#### [YOUR ASSIGNMENT]
Search the data below for the line containing "discount: 10% = 3613.60 -> none", then please set down that line and all remaining ones exactly as written.

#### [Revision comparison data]
[Start of section]

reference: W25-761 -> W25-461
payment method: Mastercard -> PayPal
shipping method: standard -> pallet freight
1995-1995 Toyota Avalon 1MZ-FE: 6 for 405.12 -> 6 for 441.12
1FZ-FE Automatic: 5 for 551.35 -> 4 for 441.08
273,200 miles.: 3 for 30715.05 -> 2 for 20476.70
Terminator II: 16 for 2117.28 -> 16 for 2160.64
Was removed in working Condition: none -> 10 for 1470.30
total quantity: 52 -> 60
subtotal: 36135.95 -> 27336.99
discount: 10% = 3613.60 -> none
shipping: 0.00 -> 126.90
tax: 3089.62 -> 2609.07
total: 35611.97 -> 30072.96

[End of section]

#### [TASK SOLUTION]
discount: 10% = 3613.60 -> none
shipping: 0.00 -> 126.90
tax: 3089.62 -> 2609.07
total: 35611.97 -> 30072.96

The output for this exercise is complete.